Navigating Whistleblower Trends and Risk Mitigation Under a New Administration

Podcast
March 25, 2025
15:23 minutes

On this Ropes & Gray podcast, partners Greg Demers, Amy Kossak, Dan O’Connor, and associate Kendall Dacey provide updates on the SEC’s whistleblower program, False Claims Act enforcement, and recent federal laws supporting survivors of workplace harassment. They also discuss significant Supreme Court decisions impacting whistleblower and discrimination claims, offering a comprehensive overview of what to expect in the months and years ahead.


Transcript:

Kendall Dacey: Hello, and welcome to the inaugural installment of our Ropes & Gray podcast series on whistleblower trends and risk mitigation. I’m your host, Kendall Dacey, and today, we will be discussing potential changes in the whistleblower litigation and enforcement landscape under a new administration. Joining me are Dan O’Connor, Greg Demers, and Amy Kossak. Dan is a litigation & enforcement partner in our Boston office and a former trial lawyer at the U.S. Securities and Exchange Commission (“SEC”). Greg is a partner in Ropes & Gray’s employment group in Boston and focuses on high-stakes whistleblower investigations and employment-related disputes. Amy is a litigation partner in Ropes & Gray’s Washington, D.C. office and spent the last decade in the Civil Fraud Section of the U.S. Department of Justice (“DOJ”) where she handled False Claims Act (“FCA”) cases, including those brought by qui tam whistleblowers.

We’re going to talk through various whistleblower trends looking ahead in 2025 and beyond. Dan, where are we with the SEC in early 2025? We’re in the transition between an outgoing and incoming presidential administration, and by extension, two SEC chairpersons. Is this transition between Biden and Trump meaningful for SEC enforcement, particularly when it comes to whistleblower actions?

Dan O’Connor: Certainly, there are differences in approach between the SEC under Presidents Biden and Trump. Both administrations, and more broadly, the political parties, have been general supporters of the SEC’s whistleblower program.

As many listeners know, SEC whistleblowers who can show that their information led to the bringing of a case that had a monetary award of at least $1 million are able to collect bounties of between 10-30% of that monetary award. Under the initial Trump administration, whistleblower awards out of the SEC totaled $453 million across 72 individuals, whereas, under the Biden administration, SEC awards more than tripled to $1.6 billion across more than 300 individuals. Now, there is a time lag here that is relevant, but without a doubt, the Gensler-led SEC, under President Biden, focused on certain avenues of enforcement that were perhaps more creative, and without a doubt, imposed substantially larger penalties. We expect the SEC, under President Trump, to return to more traditional avenues of enforcement as it did under the initial Trump regime, perhaps focused more on protection of main street investors, retail and retirees than punishing Wall Street. Additionally, all signs are that the SEC will have substantially reduced resources and personnel to pursue its program.
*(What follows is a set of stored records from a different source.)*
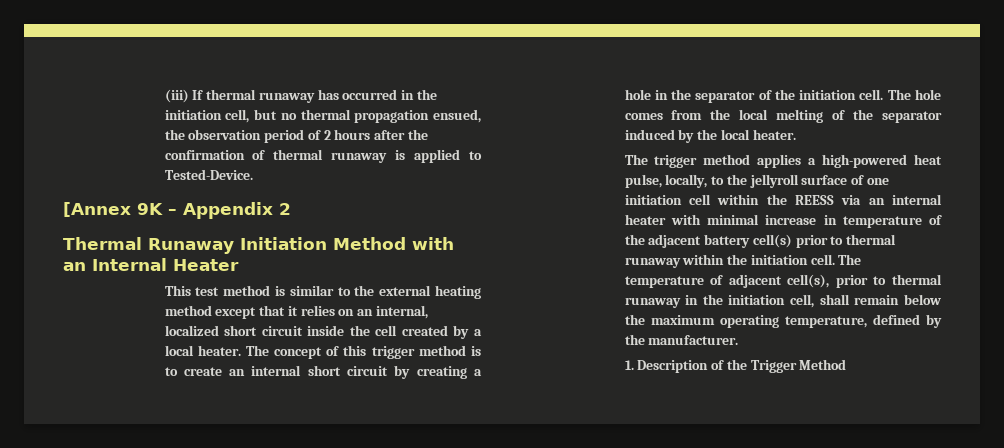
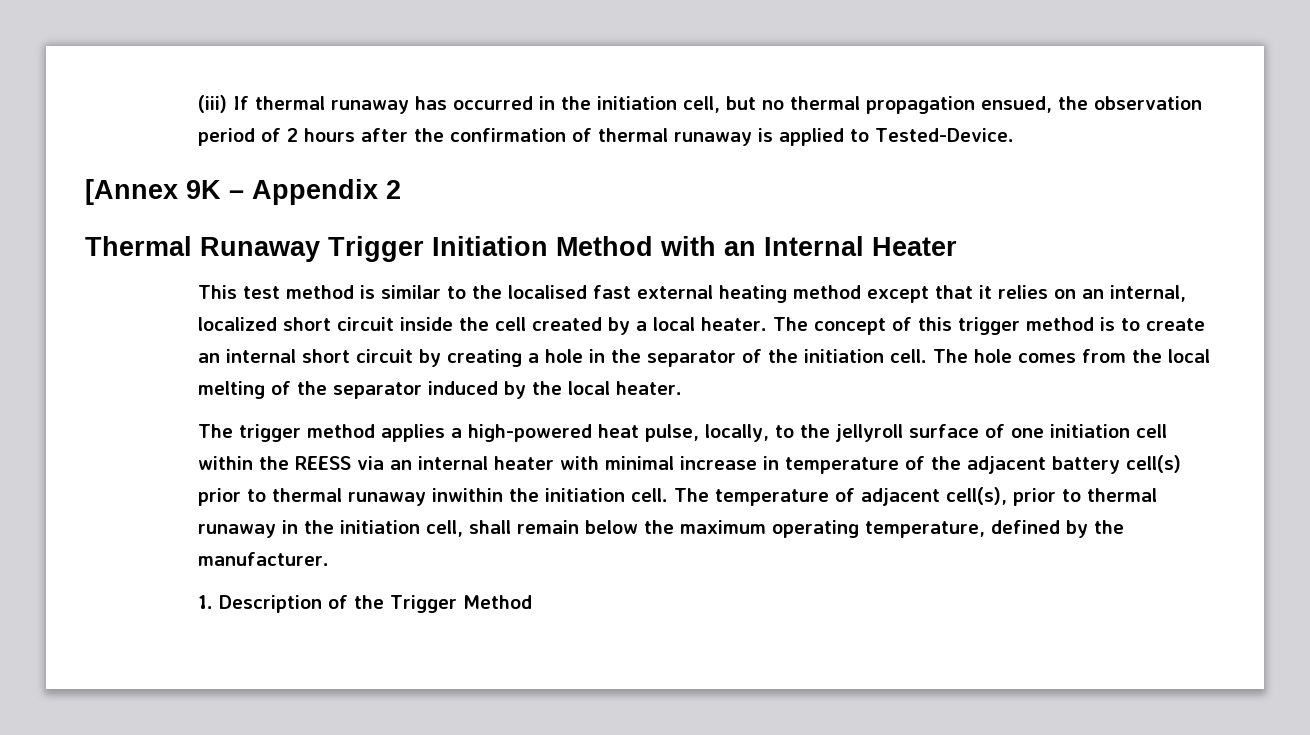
- Thermal Runaway Initiation Method with an Internal Heater
+ Thermal Runaway Trigger Initiation Method with an Internal Heater
- This test method is similar to the external heating method except that it relies on an internal, localized short circuit inside the cell created by a local heater.
+ This test method is similar to the localised fast external heating method except that it relies on an internal, localized short circuit inside the cell created by a local heater.
- The trigger method applies a high-powered heat pulse, locally, to the jellyroll surface of one initiation cell within the REESS via an internal heater with minimal increase in temperature of the adjacent battery cell(s) prior to thermal runaway within the initiation cell.
+ The trigger method applies a high-powered heat pulse, locally, to the jellyroll surface of one initiation cell within the REESS via an internal heater with minimal increase in temperature of the adjacent battery cell(s) prior to thermal runaway inwithin the initiation cell.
Kendall Dacey: Thanks, Dan. I know we had an uptick in Rule 21-F enforcement actions under the Biden administration. Can you give some background on that?

Dan O’Connor: For anyone unfamiliar, Rule 21-F prohibits any person from taking any action to impede individuals from contacting the SEC to report a possible securities law violation, including enforcing or threatening to enforce a confidentiality agreement.

Under the Biden administration, the SEC used sweeps to aggressively push how this rule was enforced out into areas where there weren’t any real allegations of actions being taken to stop whistleblowers—they looked at private and public companies across the financial services, health care, and software industries. These violations cost the companies up into the millions of dollars. The Gensler-led Commission did push the boundary on where the cases existed and how aggressively they were pursued. Many of these cases involved just mere technical violations, with language on the page being a problem as opposed to any actions that were designed to limit anyone’s ability to get in to talk to the SEC.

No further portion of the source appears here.